— To do —
Exactly as they appear below, repeat the lines from the one with "LO MEJOR DE" through the one with "total: 7436.85 -> 7079.78", and no others.

— Supplied information —
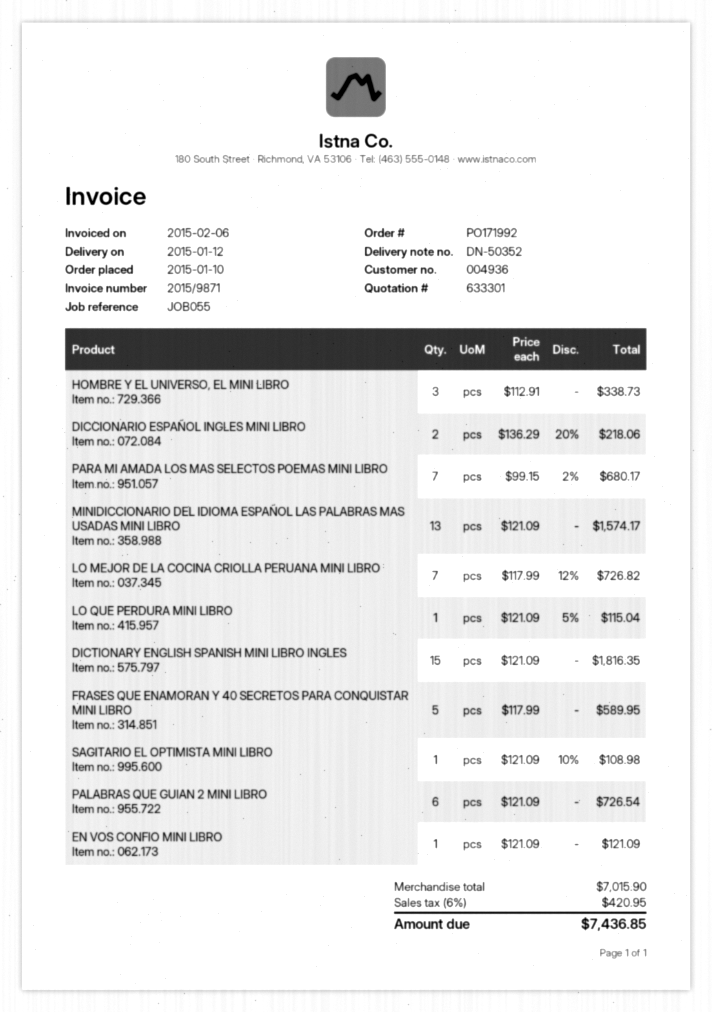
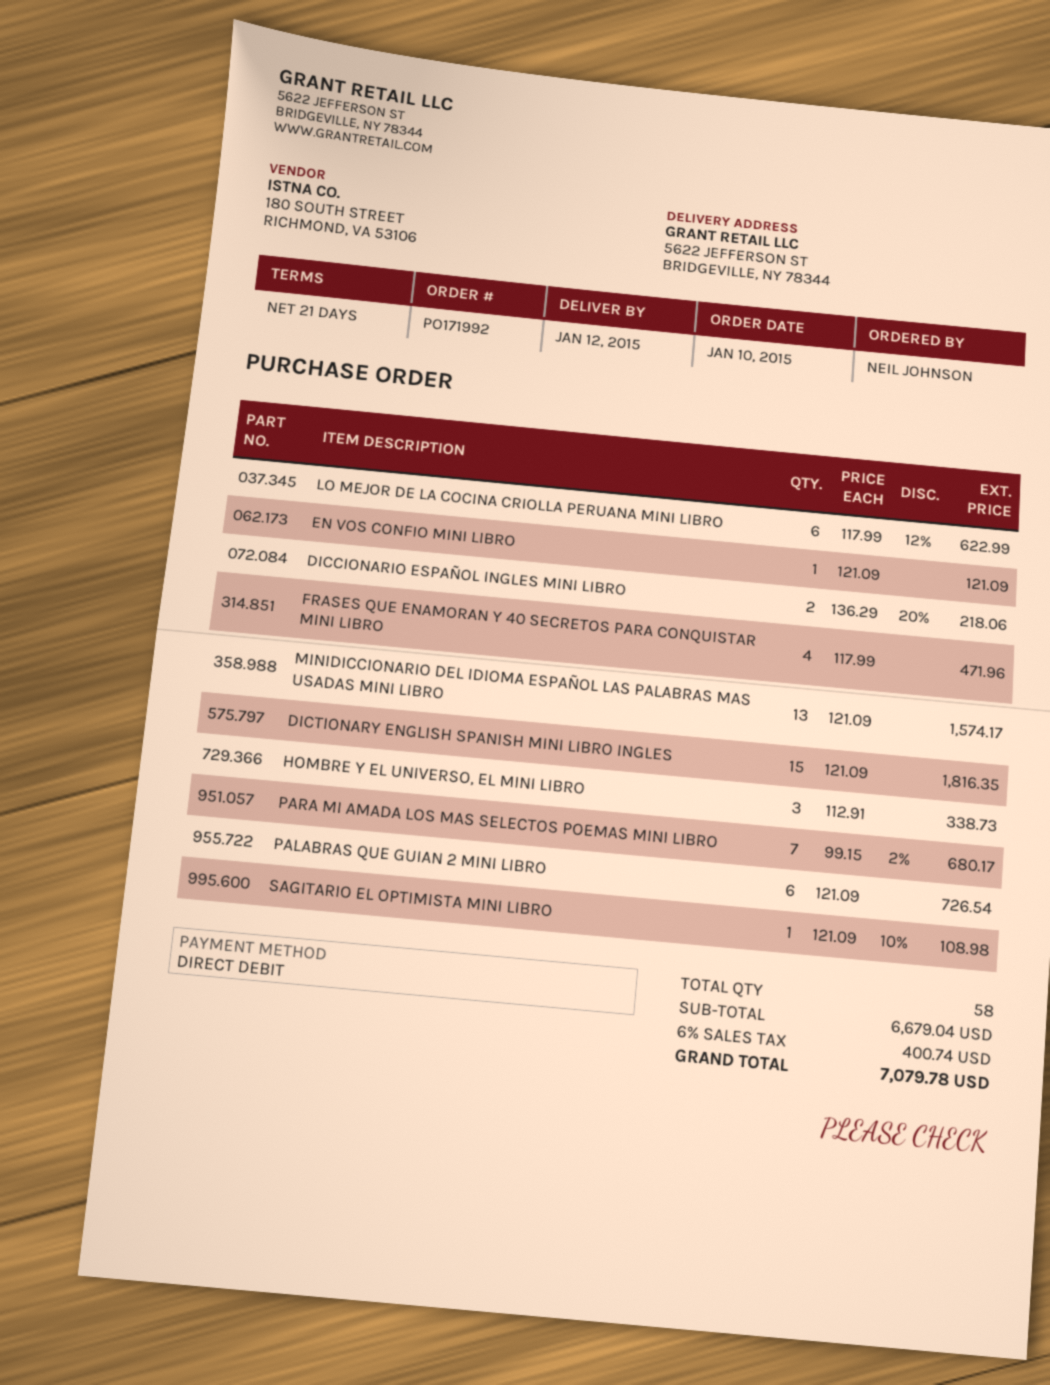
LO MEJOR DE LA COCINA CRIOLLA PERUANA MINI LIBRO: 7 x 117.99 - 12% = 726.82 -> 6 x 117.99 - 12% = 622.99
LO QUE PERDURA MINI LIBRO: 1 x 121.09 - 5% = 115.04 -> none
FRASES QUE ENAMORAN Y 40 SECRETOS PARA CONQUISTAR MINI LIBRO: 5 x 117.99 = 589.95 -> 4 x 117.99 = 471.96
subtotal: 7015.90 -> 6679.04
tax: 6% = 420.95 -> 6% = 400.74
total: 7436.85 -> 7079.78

* * *

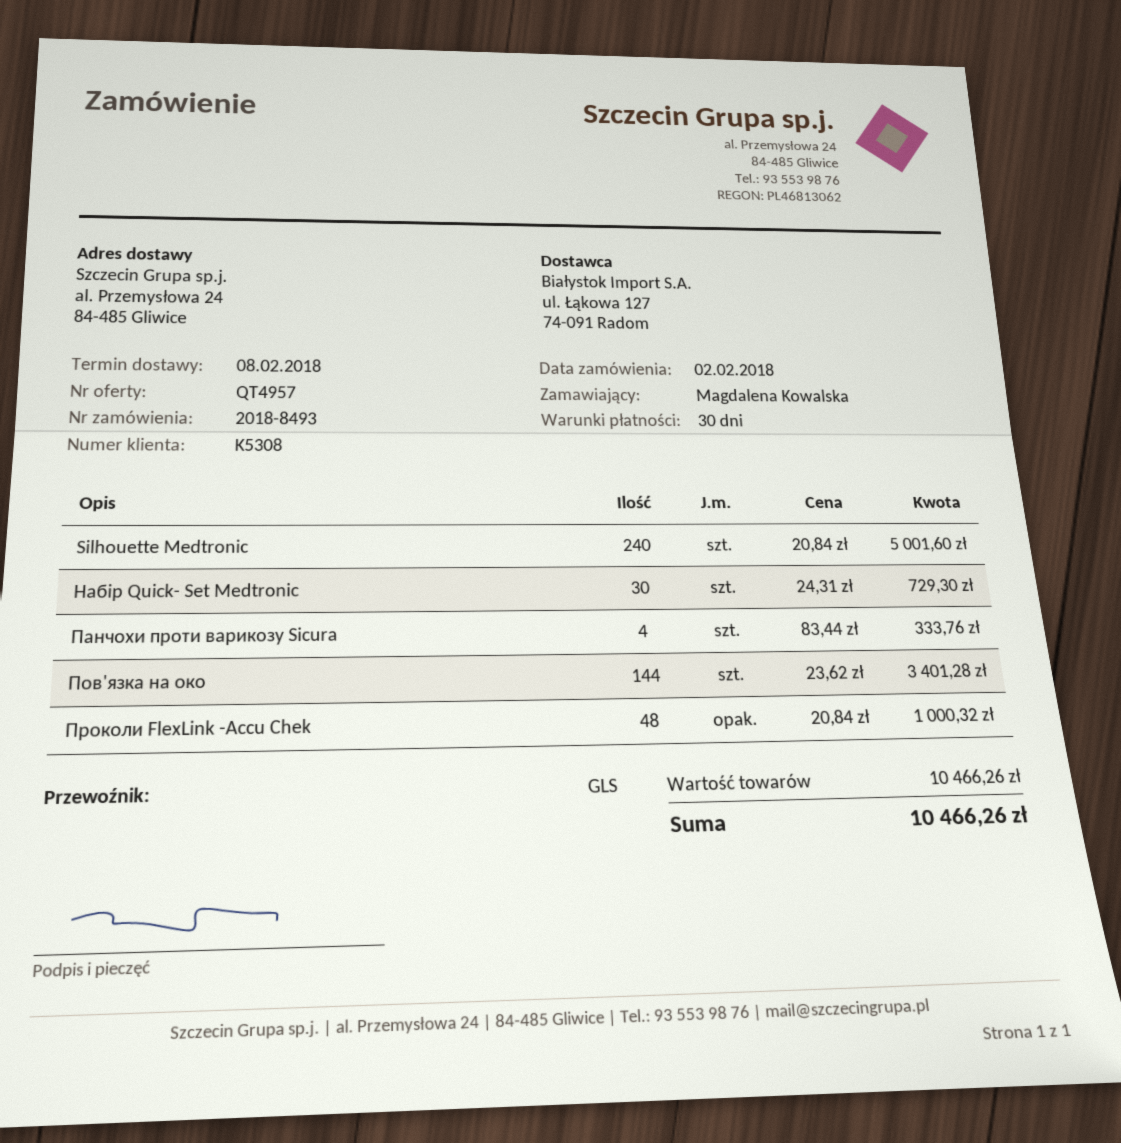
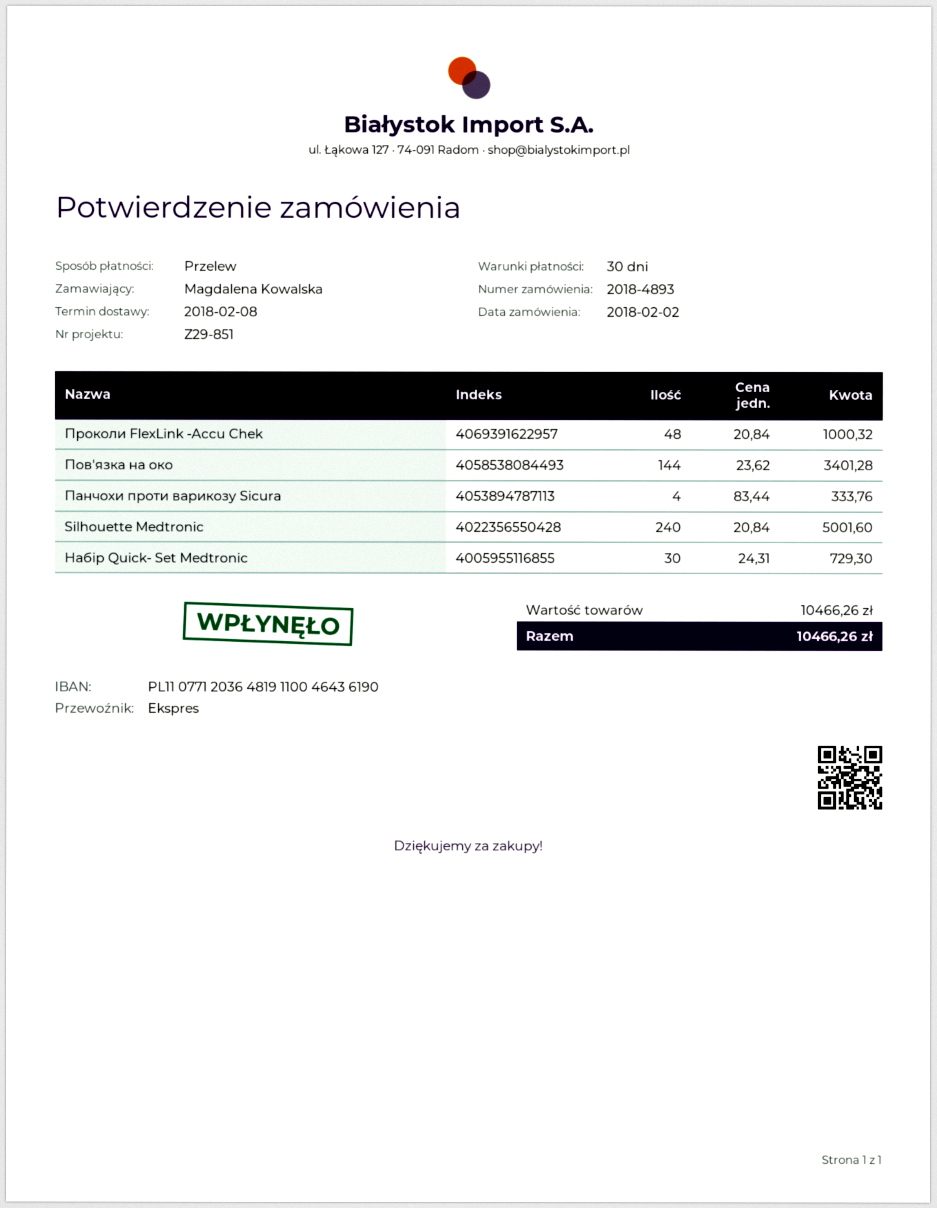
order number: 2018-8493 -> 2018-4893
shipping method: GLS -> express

— Exercise output —
LO MEJOR DE LA COCINA CRIOLLA PERUANA MINI LIBRO: 7 x 117.99 - 12% = 726.82 -> 6 x 117.99 - 12% = 622.99
LO QUE PERDURA MINI LIBRO: 1 x 121.09 - 5% = 115.04 -> none
FRASES QUE ENAMORAN Y 40 SECRETOS PARA CONQUISTAR MINI LIBRO: 5 x 117.99 = 589.95 -> 4 x 117.99 = 471.96
subtotal: 7015.90 -> 6679.04
tax: 6% = 420.95 -> 6% = 400.74
total: 7436.85 -> 7079.78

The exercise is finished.